Textos publicados pelo autor

Pergunta:

Mesmo sendo transitivo direto, deparamo-nos com ocorrências algo controversas onde a norma culta -- termo talvez ainda mais controverso -- parece estar de troça relativamente à transitividade do verbo controlar.

Nos exemplos abaixo, o que oficialmente poderia justificar (se justificáveis) as construções? [E, sim, há mais nos exemplos a ser abordado. Estejam livres para, por favor, instruir este consulente.]

A mim ninguém controla.

A mim, ninguém controla.

A mim ninguém me controla.

A mim, ninguém me controla.

Forte abraço à equipe Ciberdúvidas.

Resposta:

É unânime nas gramáticas a existência dum termo sintático* chamado «objeto direto preposicionado», que nada mais é do que um objeto direto introduzido por uma preposição (empregada ora pelo próprio uso culto que se faz da língua, ora por razões estilísticas). Importante: a preposição que enceta o «objeto direto preposicionado» NÃO é exigida pelo verbo, que continua sendo transitivo direto.
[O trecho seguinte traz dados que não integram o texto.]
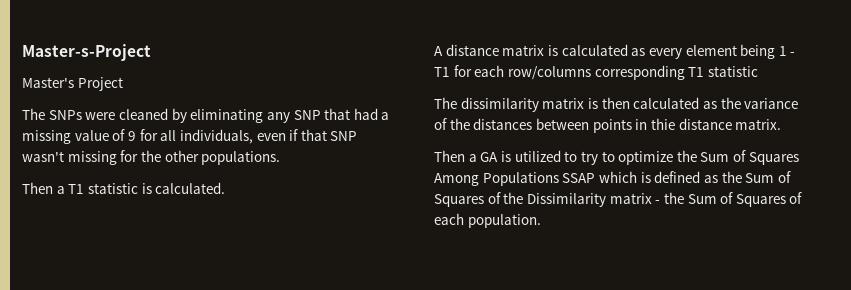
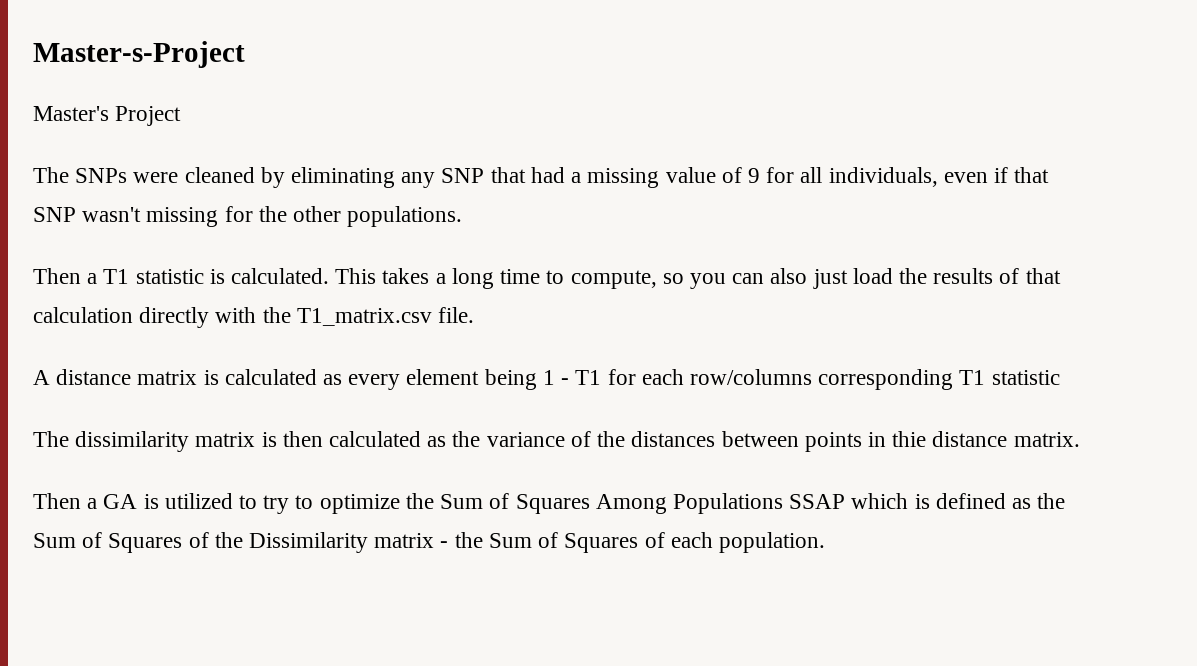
(226, 188) none -> [335,268,1061,289] [33,307,475,328] This takes a long time to compute, so you can also just load the results of that calculation directly with the T1_matrix.csv file.

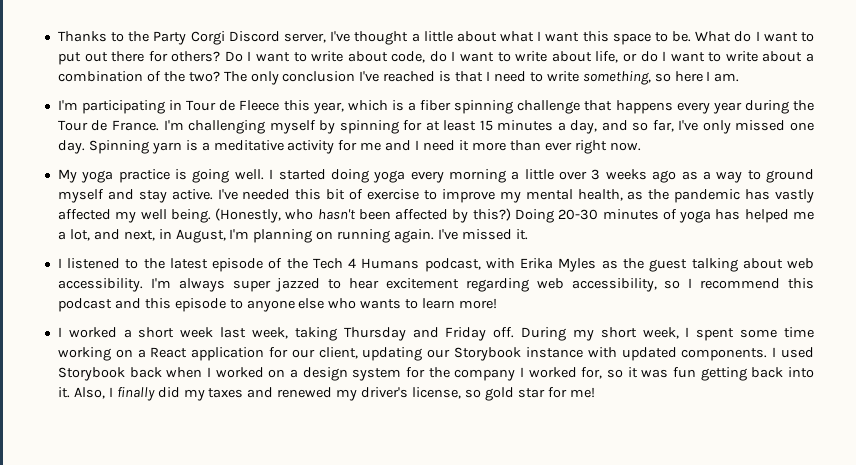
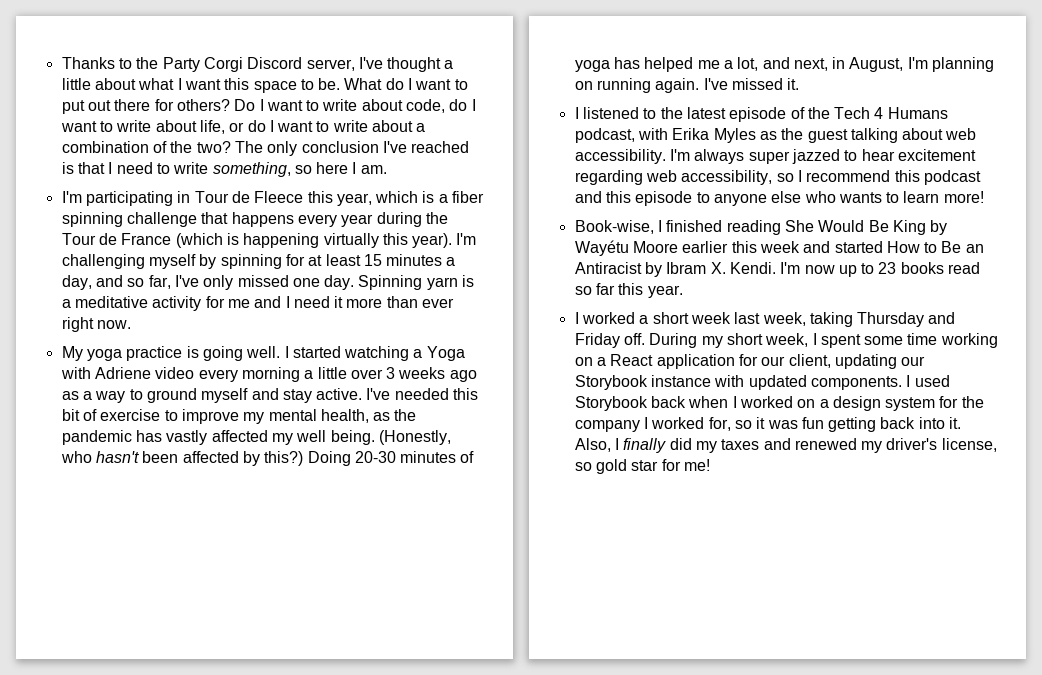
[112,120,160,131] France. -> [121,233,453,248] France (which is happening virtually this year).
[330,169,406,183] doing yoga -> [344,346,465,361] [60,367,195,379] watching a Yoga with Adriene video
(498, 303) none -> [574,220,948,235] [574,240,984,256] [574,262,981,277] [574,283,683,298] // Book-wise, I finished reading She Would Be King by Wayétu Moore earlier this week and started How to Be an Antiracist by Ibram X. Kendi. I'm now up to 23 books read so far this year.

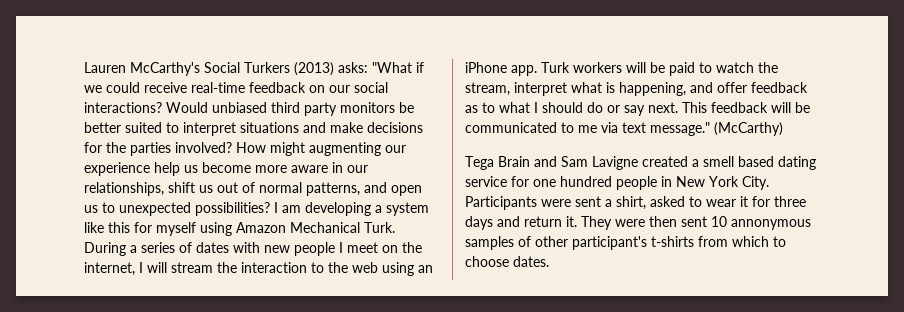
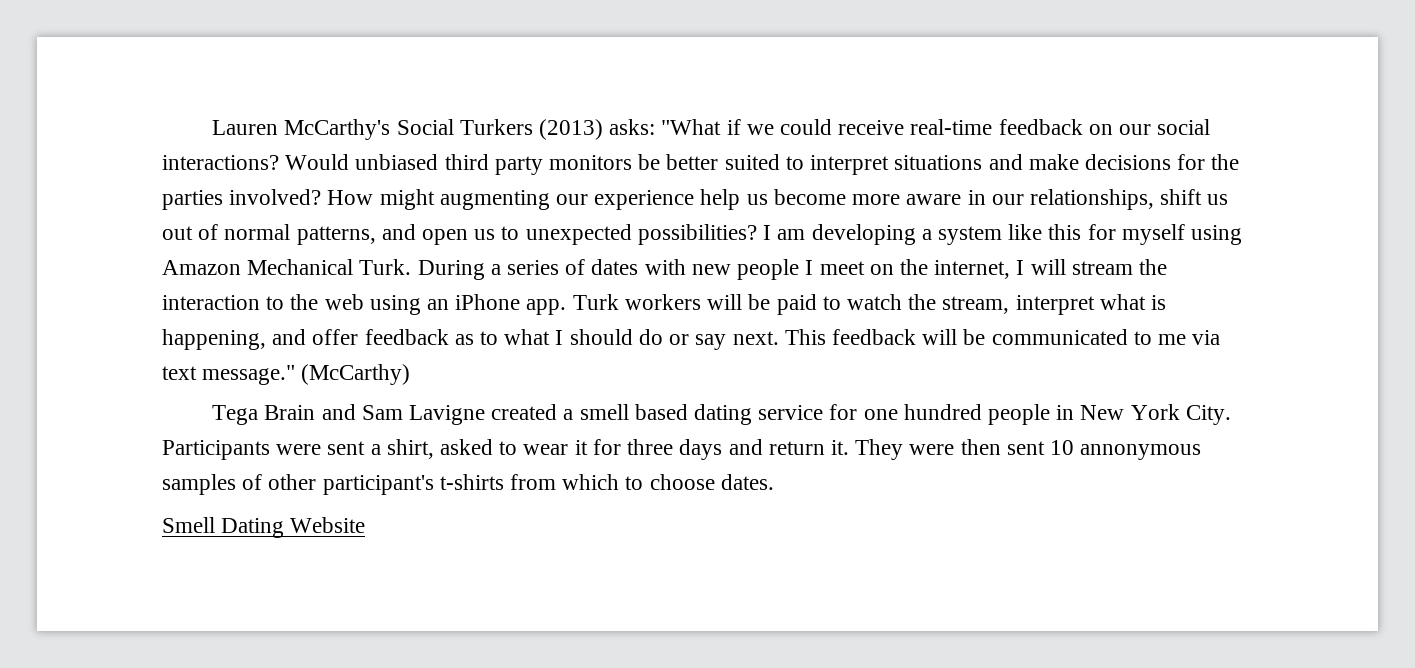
(549, 261) none -> [162,517,366,538] // Smell Dating Website

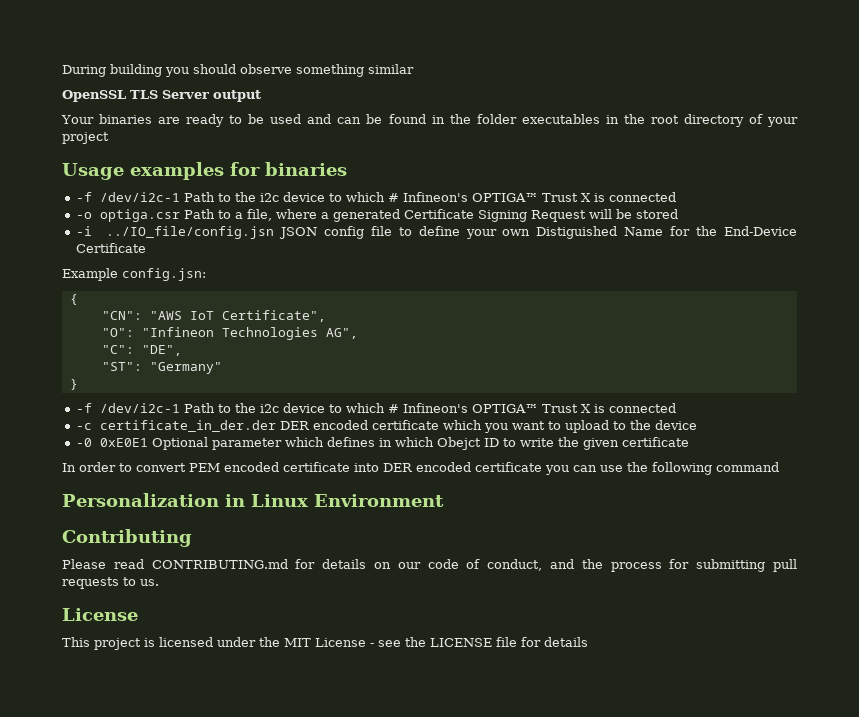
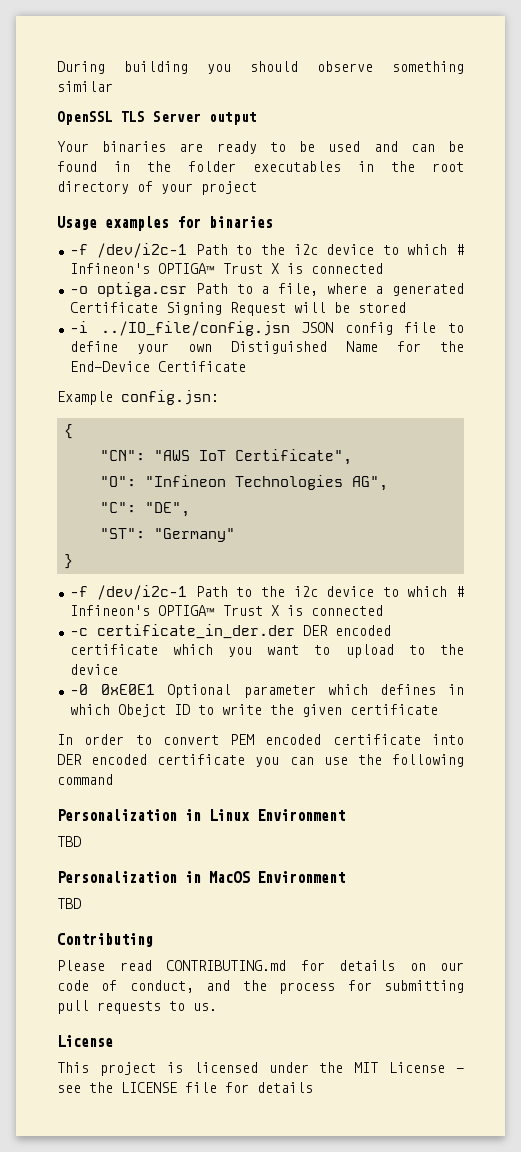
(444, 500) none -> [57,836,81,847] [57,871,345,883] [57,898,81,909] // TBD // Personalization in MacOS Environment // TBD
É esse o caso do exemplo trazido pelo consulente: o verbo controlar é transitivo direto e o termo «a mim» é o seu objeto direto (preposicionado).

Quanto às demais frases com o objeto direto preposicionado deslocado, a vírgula é facultativa. Logo, está igualmente correto escrever «A mim ninguém controla» ou «A mim, ninguém controla» (o mesmo vale para os outros dois exemplos: «A mim ninguém me controla» ou «A mim, ninguém me controla»).

Aproveita-se o ensejo para esclarecer que essas duas últimas frases apresentam um objeto direto simultaneamente preposicionado e pleonástico: ou seja, o me funciona como objeto direto e o «a mim» funciona como objeto direto preposicionado e pleonástico.

Quem explica isso é o linguista Castelar de Carvalho em seu belo livro intitulado Dicionário de Machado de Assis: língua, estilo, temas, neste trecho:

«Objeto direto preposicionado e pleonástico

Neste caso, o objeto direto preposicionado retoma o pronome oblíquo antecedente, este na função de objeto direto, como se vê nos exemplos a seguir destacados em itálico. Trata-se de um recurso de estilística sintática que visa a enfatizar a figura do objeto direto.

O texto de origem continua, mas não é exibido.